Joachim Wegener und seine Gruppe an der Fraunhofer EMFT entwickeln und optimieren zellbasierte Assays und Sensoren für die Zellanalytik. Es gibt bereits viele ausgereifte Technologien, doch noch kommen sie trotz all ihrer Vorteile nicht flächendeckend zum Einsatz.
LABORWELT: Woran arbeiten Sie aktuell?
Wegener: Was mich umtreibt, ist, Sensorik viel mehr als bisher in mikrofluidische Zellkulturen zu integrieren. Wir bearbeiten das Problem bislang nur von der sensorischen Seite.. Organ-on-a-chip, body-on-a-chip und so weiter – verschiedene Gewebe mikrofluidisch hintereinander zu schalten, ist brandaktuell. Bereits jetzt können die Zellen mehrerer Organe integriert auf einem Chip miteinander kultiviert werden.
LABORWELT:Warum wird das Thema Sensoren hier immer wichtiger?
Wegener: Das Potential dieser Kultivierungstechnologien wird derzeit im Hinblick auf das kontinuierliche Monitoring der Zellen nicht voll ausgenutzt. Es lassen sich bereits verschiedene Gewebe züchten, zum Teil auch aus Stammzellen. Die modernen Möglichkeiten der sensorischen Überwachung durch akustische, impedimetrische oder optische Sensoren werden aber meist nicht ausgeschöpft. Das Wohlbefinden der Zellen könnte mit einer viel besseren lateralen und zeitlichen Auflösung verfolgt werden, als es gemeinhin getan wird. Das will unser Team unter anderem gemeinsam mit der Firma Presens ändern.
LABORWELT: Nehmen wir ein Beispiel: Biopsiematerial von Krebspatienten wird in einem Mikrofluidiksystem kultiviert und die Wirkung möglicher Therapeutika an diesem System getestet. Wie kann hier eine bessere Sensorik helfen?

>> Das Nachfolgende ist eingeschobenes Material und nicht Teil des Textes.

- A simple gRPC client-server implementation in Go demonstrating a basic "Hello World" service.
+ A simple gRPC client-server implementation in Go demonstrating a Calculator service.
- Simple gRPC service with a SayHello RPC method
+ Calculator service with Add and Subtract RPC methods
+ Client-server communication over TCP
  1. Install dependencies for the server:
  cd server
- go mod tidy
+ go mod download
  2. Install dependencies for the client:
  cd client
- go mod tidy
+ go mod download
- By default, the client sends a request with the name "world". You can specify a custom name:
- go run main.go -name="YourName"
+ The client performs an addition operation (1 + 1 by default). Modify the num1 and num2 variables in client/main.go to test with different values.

Wegener: In einem solchen Szenario könnte die Sensitivität des Zellmaterials auf verschiedene therapeutische Wirkstoffe parallel untersucht werden. Bei Krebs stellt sich natürlich die Frage: Wachsen die Zellen in Gegenwart des Wirkstoffes weiter, bleiben sie unverändert, sterben sie – und mit Blick auf ihre Fähigkeit, Metastasen zu bilden: Bewegen sie sich? Zellformveränderungen und Zellbewegungen lassen sich sehr exakt mit einer Impedanzanalyse auslesen, ohne die Zellen dabei zu beeinflussen. Solche generischen, universell einsetzbaren Sensoren sind unsere Spezialität in der Gruppe. Sie sind nicht-invasiv, markerfrei und automatisierbar. Die beschriebene Impedanzsensorik basiert auf dünnen Filmelektroden, auf denen die Zellen wachsen.
LABORWELT: Was gibt es neben den Impedanzsensoren noch für Optionen?

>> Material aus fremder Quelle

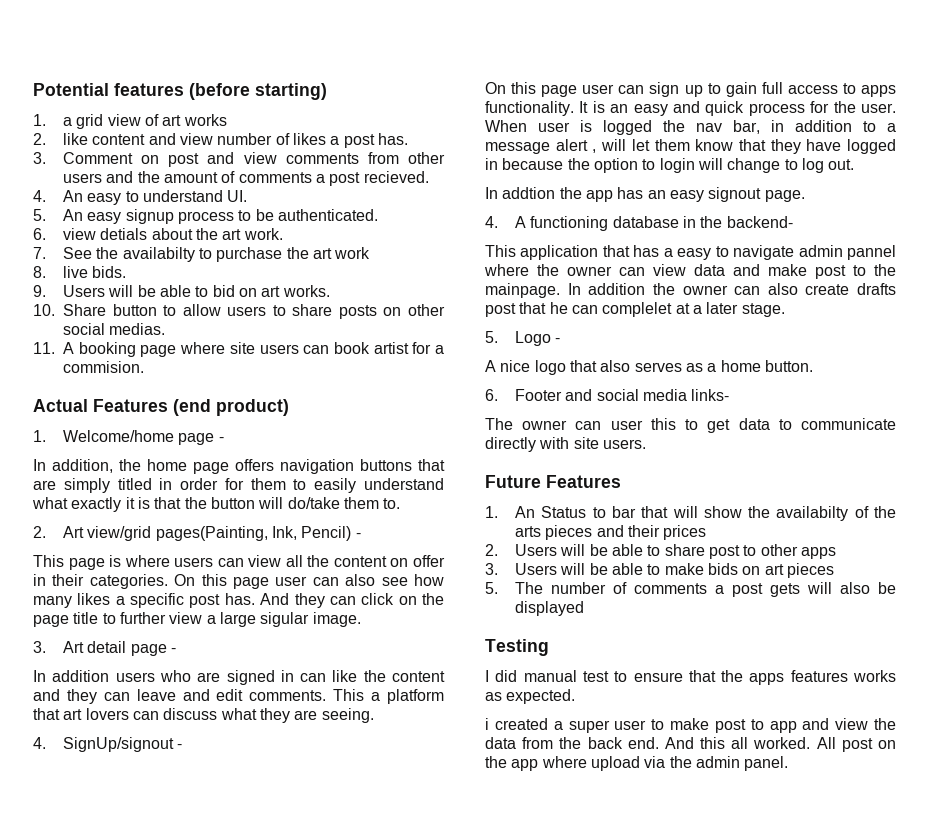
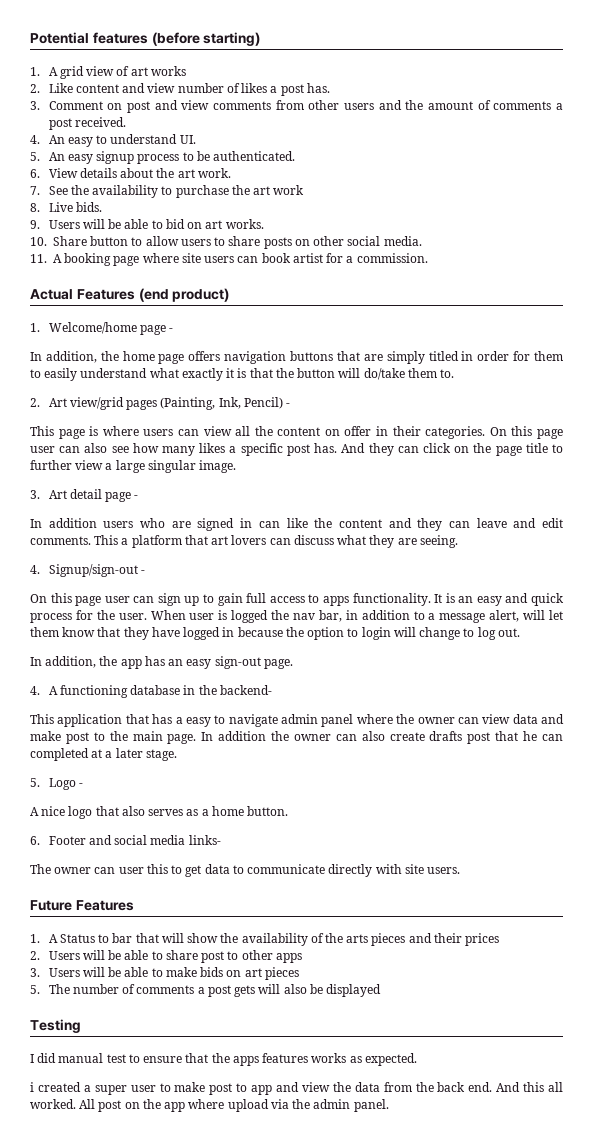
- 1. a grid view of art works
+ 1. A grid view of art works
- 2. like content and view number of likes a post has.
+ 2. Like content and view number of likes a post has.
- 3. Comment on post and view comments from other users and the amount of comments a post recieved.
+ 3. Comment on post and view comments from other users and the amount of comments a post received.
- 6. view detials about the art work.
+ 6. View details about the art work.
- 7. See the availabilty to purchase the art work
+ 7. See the availability to purchase the art work
- 8. live bids.
+ 8. Live bids.
- 10. Share button to allow users to share posts on other social medias.
+ 10. Share button to allow users to share posts on other social media.
- 11. A booking page where site users can book artist for a commision.
+ 11. A booking page where site users can book artist for a commission.
- 2. Art view/grid pages(Painting, Ink, Pencil) -
+ 2. Art view/grid pages (Painting, Ink, Pencil) -
- And they can click on the page title to further view a large sigular image.
+ And they can click on the page title to further view a large singular image.
- 4. SignUp/signout -
+ 4. Signup/sign-out -
- When user is logged the nav bar, in addition to a message alert , will let them know that they have logged in because the option to login will change to log out.
+ When user is logged the nav bar, in addition to a message alert, will let them know that they have logged in because the option to login will change to log out.
- In addtion the app has an easy signout page.
+ In addition, the app has an easy sign-out page.
- This application that has a easy to navigate admin pannel where the owner can view data and make post to the mainpage.
+ This application that has a easy to navigate admin panel where the owner can view data and make post to the main page.
- In addition the owner can also create drafts post that he can complelet at a later stage.
+ In addition the owner can also create drafts post that he can completed at a later stage.
- 1. An Status to bar that will show the availabilty of the arts pieces and their prices
+ 1. A Status to bar that will show the availability of the arts pieces and their prices

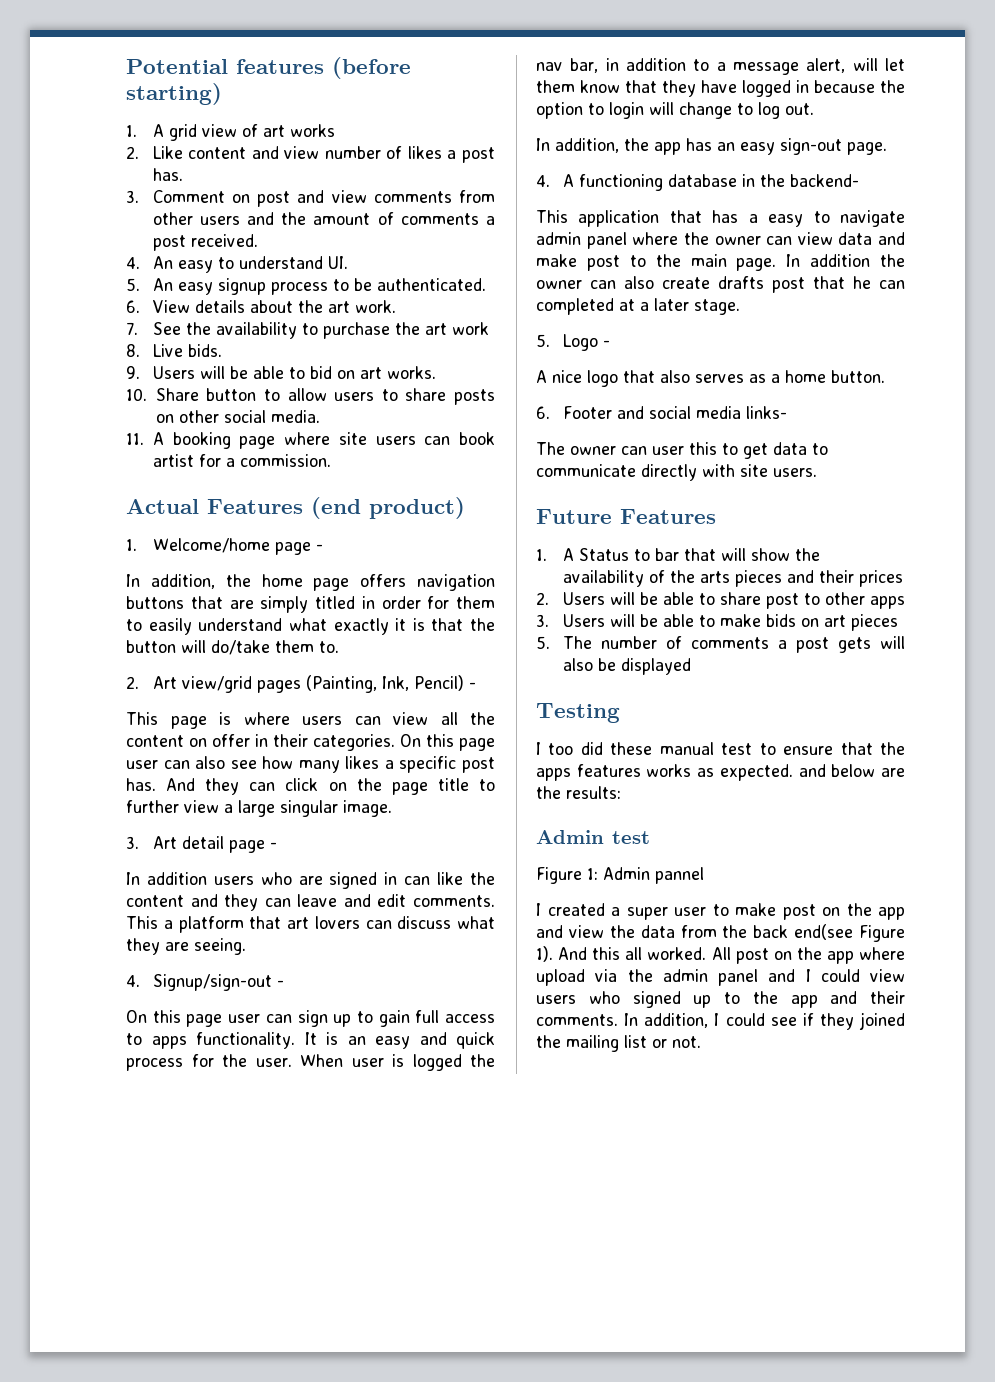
- I did manual test to ensure that the apps features works as expected.
- i created a super user to make post to app and view the data from the back end.
+ I too did these manual test to ensure that the apps features works as expected. and below are the results:
+ Admin test
+ Figure 1: Admin pannel
+ I created a super user to make post on the app and view the data from the back end(see Figure 1).
- All post on the app where upload via the admin panel.
+ All post on the app where upload via the admin panel and I could view users who signed up to the app and their comments. In addition, I could see if they joined the mailing list or not.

Wegener: Die pH- und Sauerstoffsensorfilme. Mit der gleichzeitigen Messung beider Parameter erhält man einen differenzierten Eindruck über den Stoffwechsel der Zelle oder des Gewebes. Etablierte, elektrochemische Verfahren sind für Mikrofluidiken nicht geeignet, weil sie Sauerstoff verbrauchen – nicht so die auf Luminiszenz basierenden optischen Sauerstoff- und pH-Sensoren, die wir gemeinsam mit Presens auf zellbiologische Fragestellungen anwenden. Da sie in das Wachstumssubstrat integriert werden können, wachsen die Zellen auch auf den Sensoren. Damit erreicht das System eine hohe örtliche und zeitliche Auflösung der pH- und Sauerstoffsituation innerhalb des Chips. Ein gutes Einsatzfeld dieser Sensoren ist die Vitalitätsbestimmung während eines Experimentes. Die Zellen sollten in einem Zustand kultiviert werden, der der In-vivo-Stituation möglichst nahe kommt. Bei manchen Set-ups leidet die Zelle an Sauerstoffüber- oder -unterversorgung – und nicht aufgrund des veränderten experimentellen Parameters. Die optischen Sensoren können helfen, dieses Problem zu erkennen.